Great Smoky Mountains and Hot Springs
Survey some of the attractions that make the Great Smoky Mountains America's most visited national park. Investigate a related geological structure in the famous Hot Springs National Park, discovering why there are hot springs so far from volcanic activity.
Yellowstone’s Cataclysmic Origins and Future
Read the evidence in the rocks to discover Yellowstone's bigger story: the massive volcanic eruptions that created the region and will one day destroy it, the glaciers that shaped the terrain, and the meltwater floods that carved the impressive Grand Canyon of Yellowstone.
The Hawaiian Islands and Maui’s Haleakala
How does a barren volcanic landscape become a tropical paradise? Study the speed with which volcanic islands erode, leaving rich soil behind. Watch these processes at work on the Big Island of Hawaii, at Haleakala National Park on Maui, and also in the National Park of American Samoa.
Alaska’s Glacier Bay and Kenai Fjords
Continue your tour of the largest state with stops at two spectacular parks that are popular destinations for cruise ships: Glacier Bay and Kenai Fjords. Discover how glaciers form and examine their historical advance and retreat in this region. Also, learn how a glacier is like a candy bar!
Yosemite: Nature’s Cathedral
Survey the most beautiful valley on Earth: Yosemite. Even for those who have not yet visited, its views are iconic thanks to stunning photos by Ansel Adams and others. Investigate the geological history of the park, focusing on its most distinctive rock type--granite.

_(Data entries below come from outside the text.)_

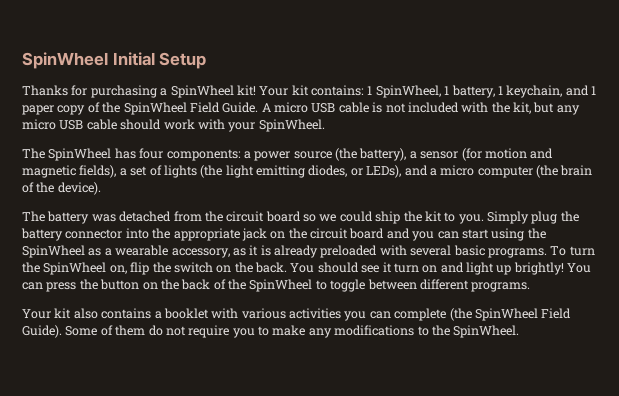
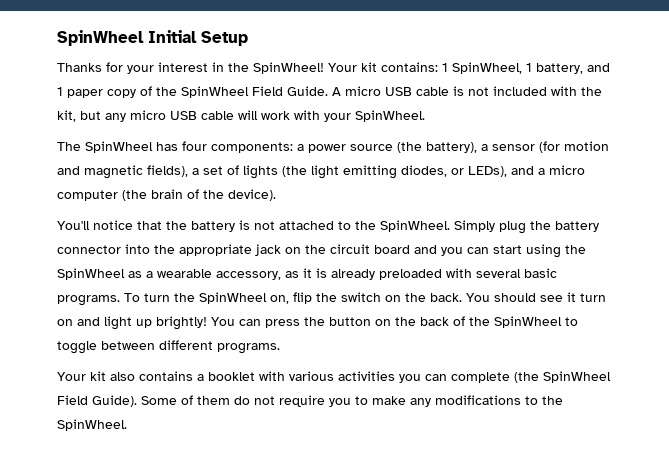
[90,85,256,98] purchasing a SpinWheel kit! -> [127,62,324,74] your interest in the SpinWheel!
[497,85,563,98] 1 keychain, -> (583, 68) none
[120,119,162,130] should -> [238,110,258,120] will
[22,211,484,224] The battery was detached from the circuit board so we could ship the kit to you. -> [57,220,450,232] You'll notice that the battery is not attached to the SpinWheel.

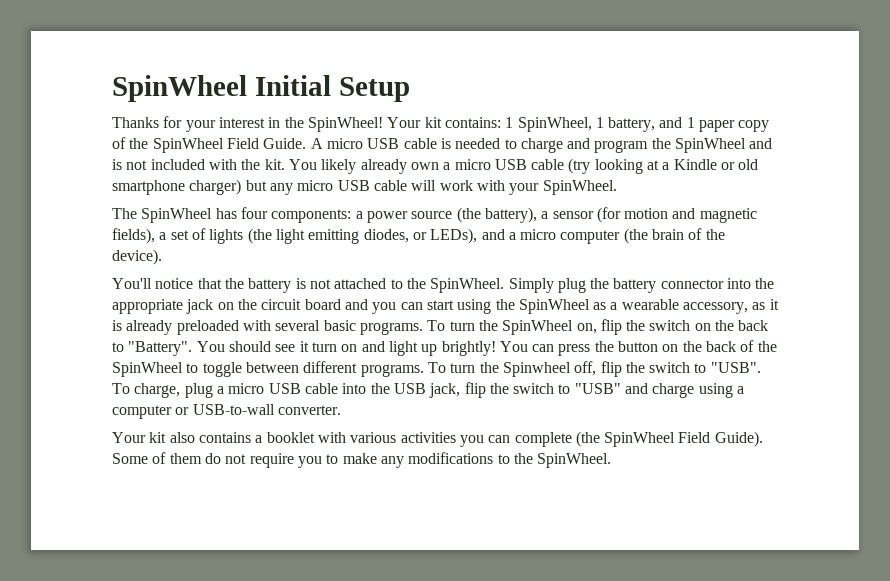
[468,86,602,96] [57,110,76,122] not included with the kit, -> [455,138,773,153] [112,158,759,174] [112,179,242,195] needed to charge and program the SpinWheel and is not included with the kit. You likely already own a micro USB cable (try looking at a Kindle or old smartphone charger)
[430,293,462,302] back. -> [738,320,769,331] [112,341,193,356] back to "Battery".
(280, 348) none -> [427,361,761,377] [112,382,745,398] [112,404,341,419] To turn the Spinwheel off, flip the switch to "USB". To charge, plug a micro USB cable into the USB jack, flip the switch to "USB" and charge using a computer or USB-to-wall converter.

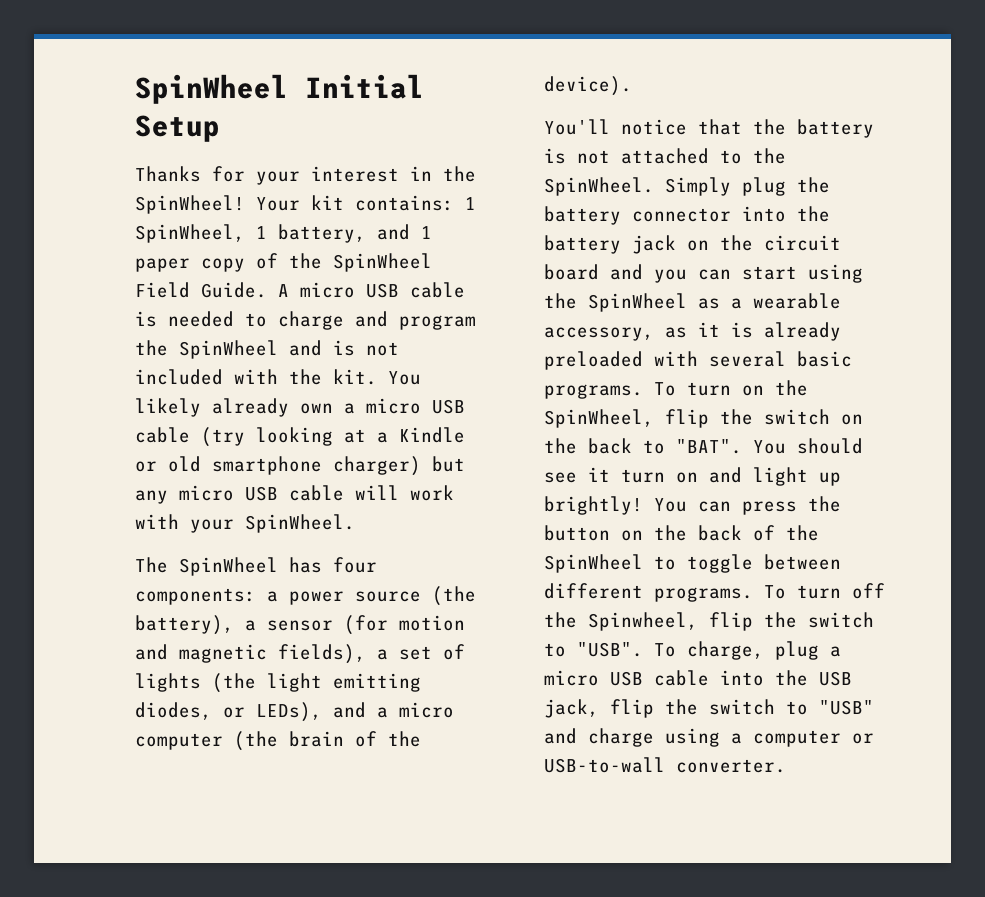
[112,299,183,314] appropriate -> [544,235,621,254] battery
[478,320,597,335] the SpinWheel on, -> [742,380,808,396] [544,409,654,428] on the SpinWheel,
[128,341,193,356] "Battery". -> [676,439,742,454] "BAT".
[479,361,597,377] the Spinwheel off, -> [852,583,885,599] [544,612,698,631] off the Spinwheel,
[112,431,763,447] [112,452,612,468] // Your kit also contains a booklet with various activities you can complete (the SpinWheel Field Guide). Some of them do not require you to make any modifications to the SpinWheel. -> (786, 766) none

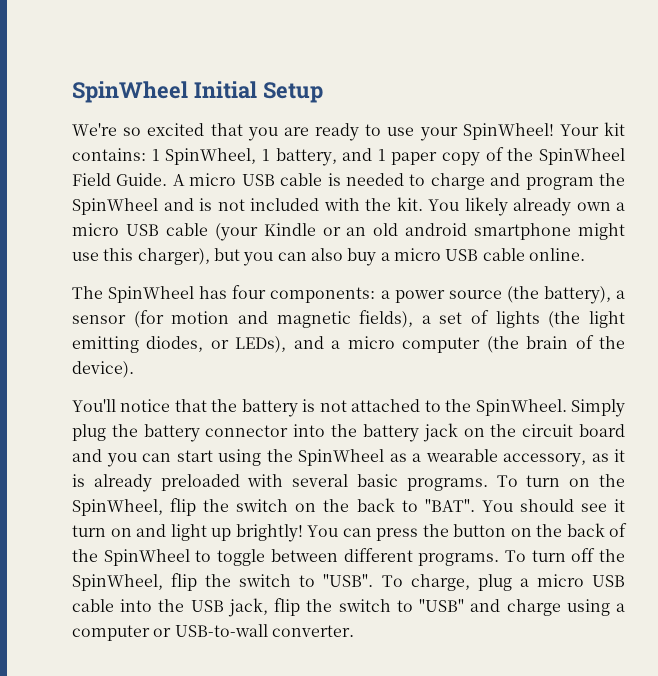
[135,166,476,185] Thanks for your interest in the -> [72,123,458,141] We're so excited that you are ready to use your
[201,427,465,447] [135,456,465,476] [135,485,454,504] [135,514,355,533] (try looking at a Kindle or old smartphone charger) but any micro USB cable will work with your SpinWheel. -> [214,223,625,241] [72,248,585,266] (your Kindle or an old android smartphone might use this charger), but you can also buy a micro USB cable online.
[588,612,698,631] Spinwheel, -> [72,574,163,591] SpinWheel,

Acadia’s Highlands and Islands
The rocks of coastal Maine reveal a gripping legacy of lost oceans, colliding continents, epic mountains, furious volcanoes, and massive glaciers. Acadia National Park records evidence of all this, etched into its granite summits and boulder-strewn shores.

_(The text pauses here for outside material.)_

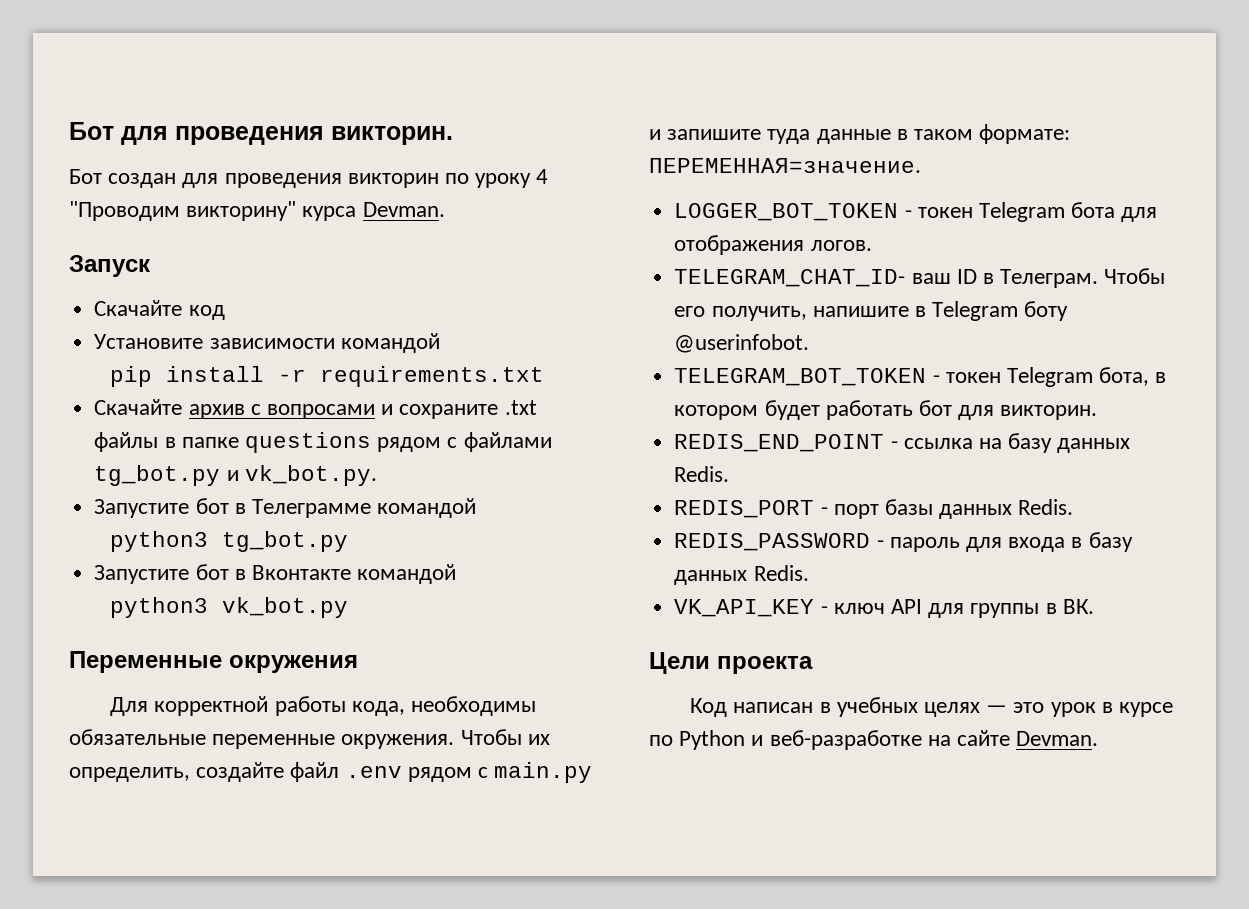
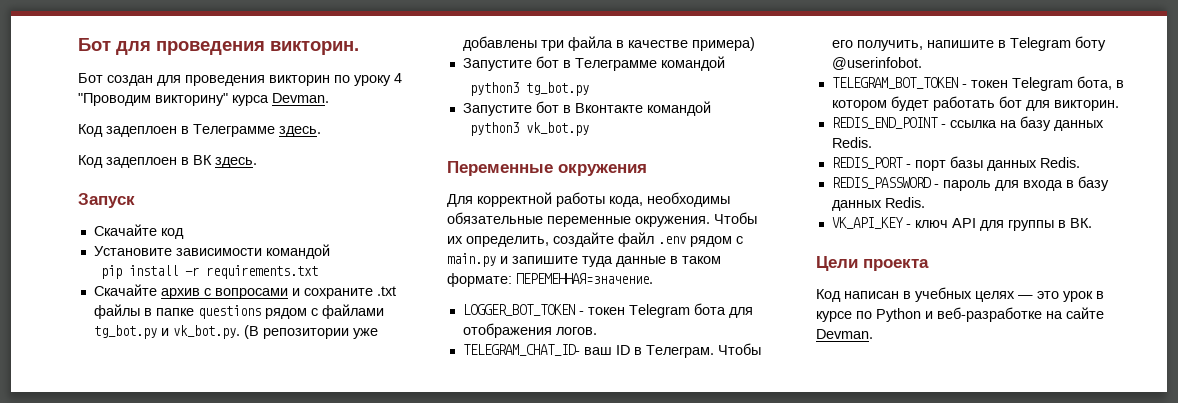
(445, 209) none -> [78,124,321,137] [78,155,257,168] // Код задеплоен в Телеграмме здесь. // Код задеплоен в ВК здесь.
(377, 475) none -> [243,325,378,339] [462,36,755,51] (В репозитории уже добавлены три файла в качестве примера)

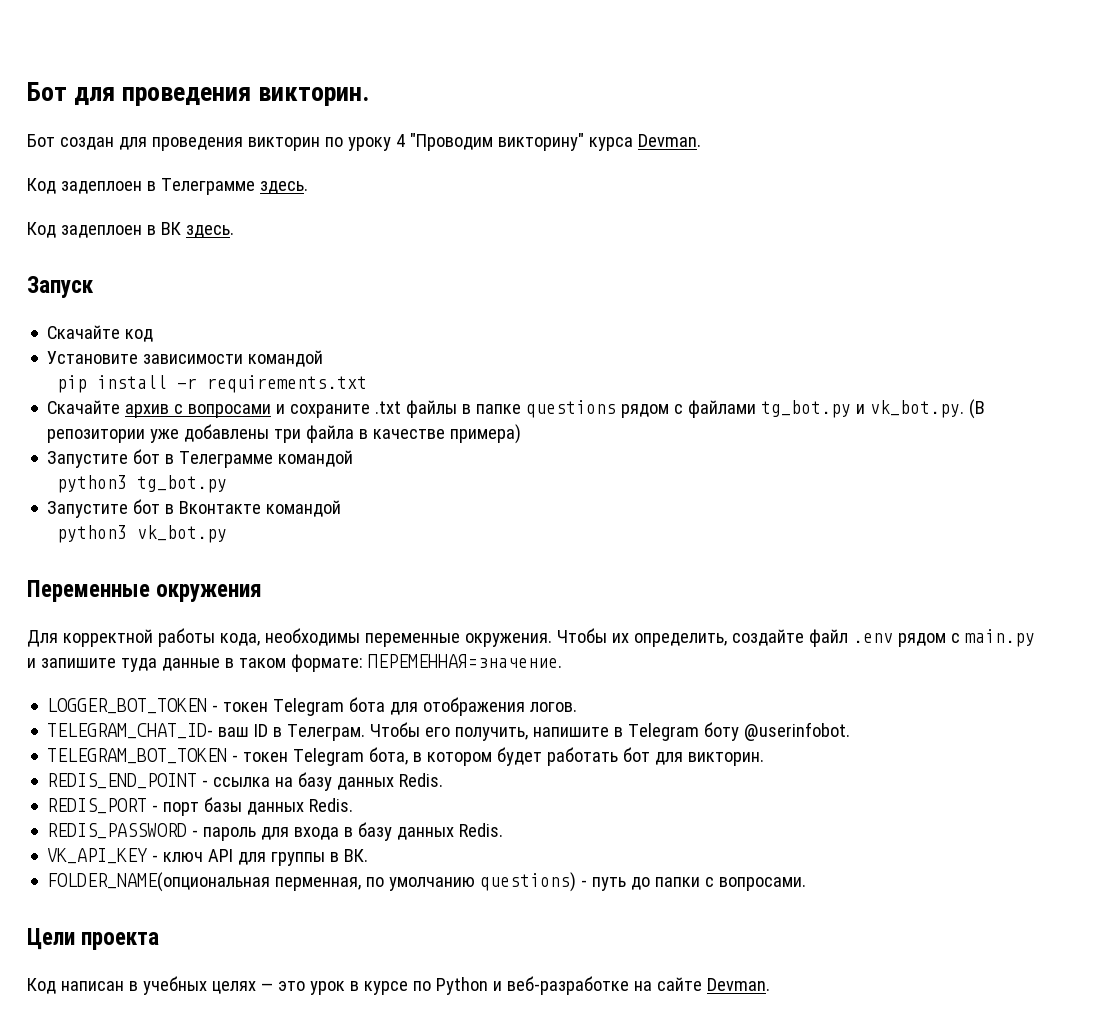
[447,212,543,224] обязательные -> (360, 637) none
(1092, 223) none -> [47,872,807,892] // FOLDER_NAME(опциональная перменная, по умолчанию questions) - путь до папки с вопросами.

The Grand Canyon’s 2-Billion-Year Staircase
Descend into the Grand Canyon, recording the full sequence of strata from top to bottom--a story that takes you from 270-million-year-old limestone formed in a shallow sea to basement rocks that record a mountain-building saga from 1.7 billion years ago.

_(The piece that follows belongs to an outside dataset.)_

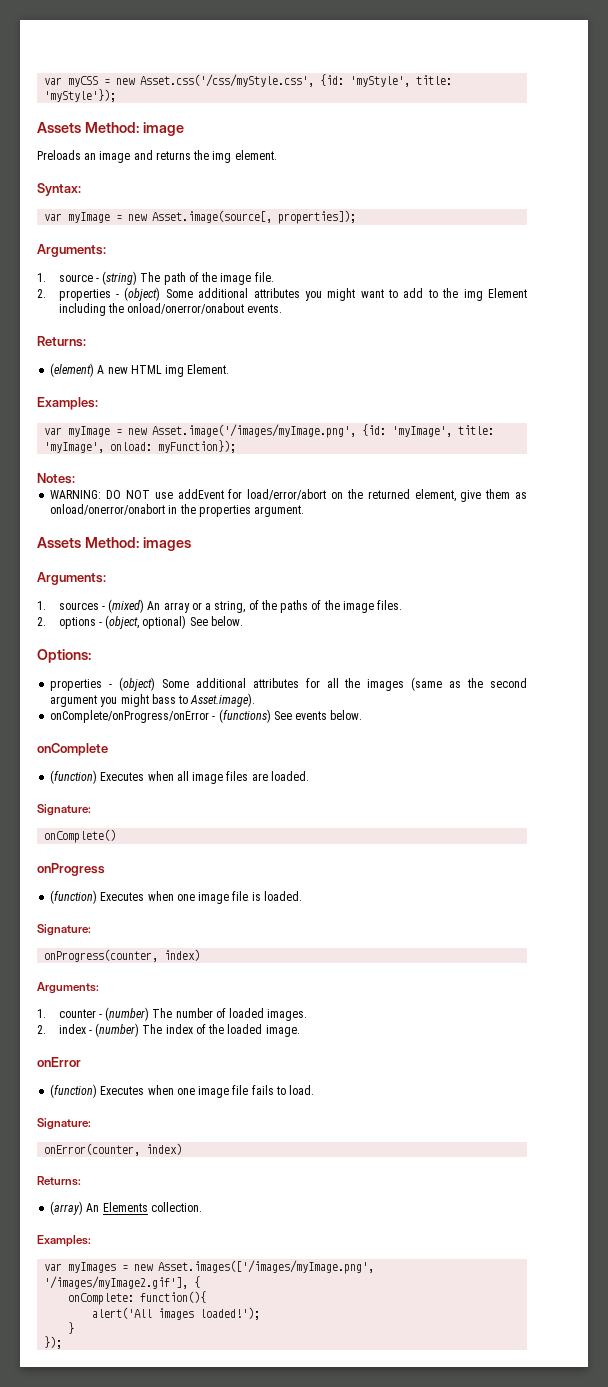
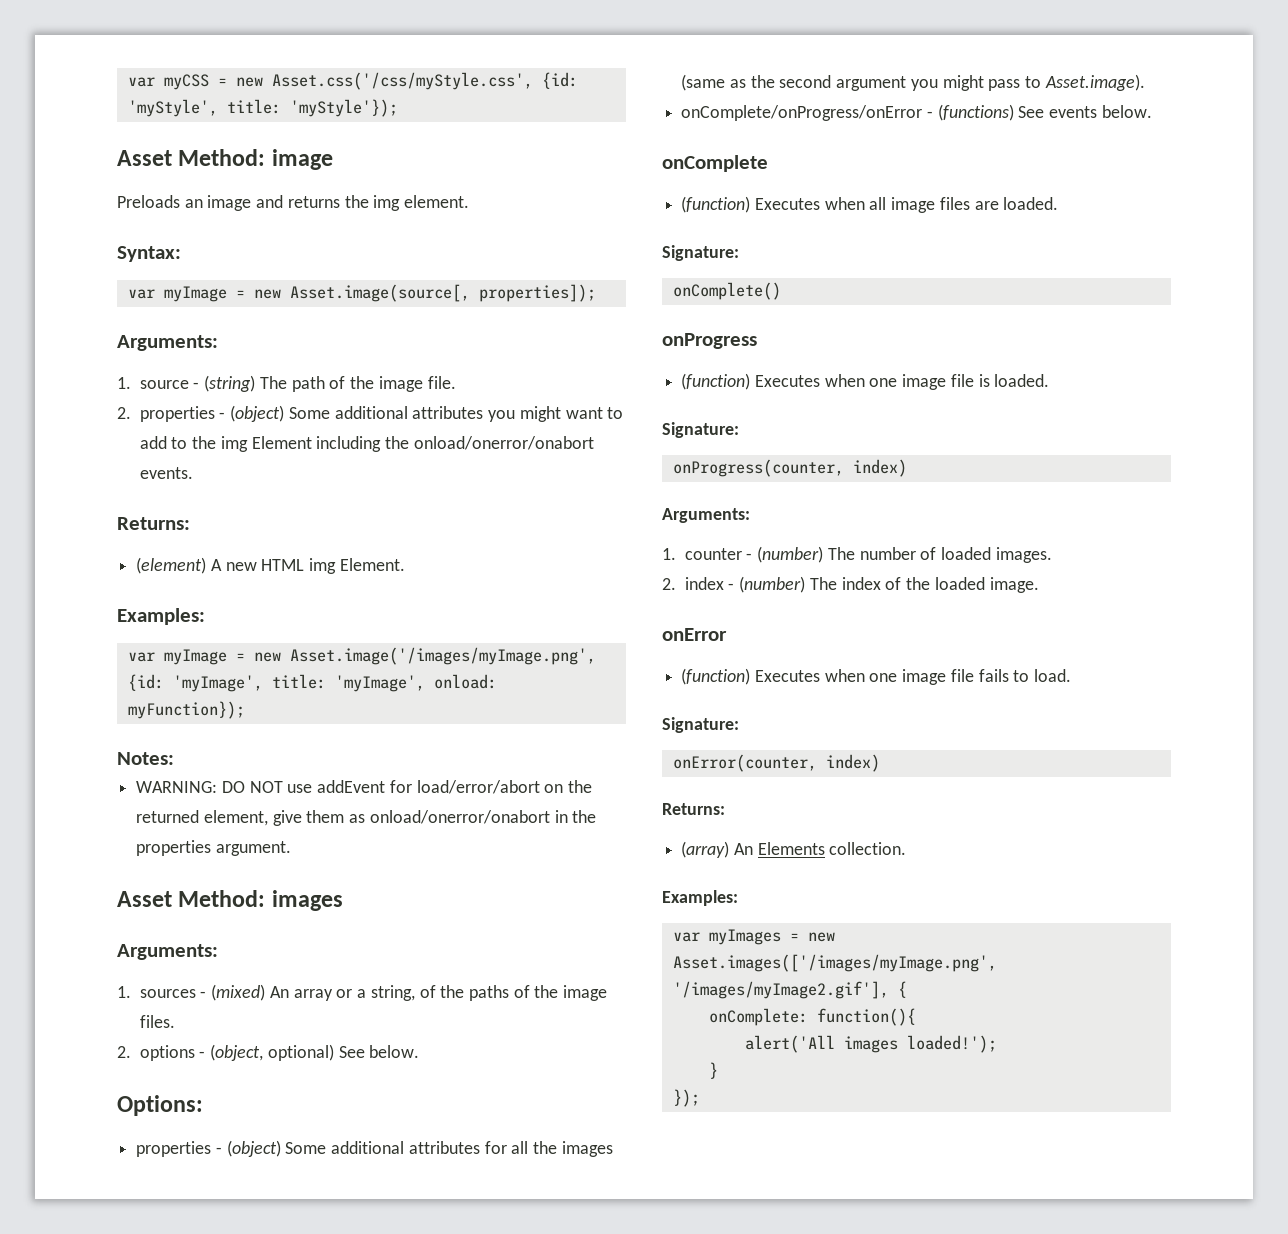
[37,122,81,133] Assets -> [117,150,172,166] Asset
[127,303,245,314] onload/onerror/onabout -> [413,436,594,450] onload/onerror/onabort
[37,537,81,548] Assets -> [117,891,172,907] Asset
[151,694,176,704] bass -> [988,79,1021,91] pass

Montana’s Glacier and the Canadian Rockies
Journey to Glacier National Park, where the glaciers may be disappearing, but the impressive glacier-sculpted terrain remains.
The Colorado Rocky Mountains
Ascend the heights of the Rocky Mountains, asking how tectonic processes nearly a thousand miles away could possibly have raised this extensive range. Venture to Rocky Mountain National Park, Red Rocks, the Garden of the Gods, the Maroon Bells, and the Canadian Rockies.
Zion, Gunnison’s Black Canyon, Capitol Reef
Witness other wonders of canyon erosion on the Colorado Plateau, including the deep and narrow Black Canyon of the Gunnison, as well as The Narrows, a dramatic slot canyon in Zion National Park.
Yellowstone: Microcosm of the National Parks
Start your tour of the geological wonders of North America's national parks with Yellowstone, where the breathtaking landscape inspired the idea of a national park. Focus on the processes that produce Yellowstone's many geothermal formations, particularly its geysers.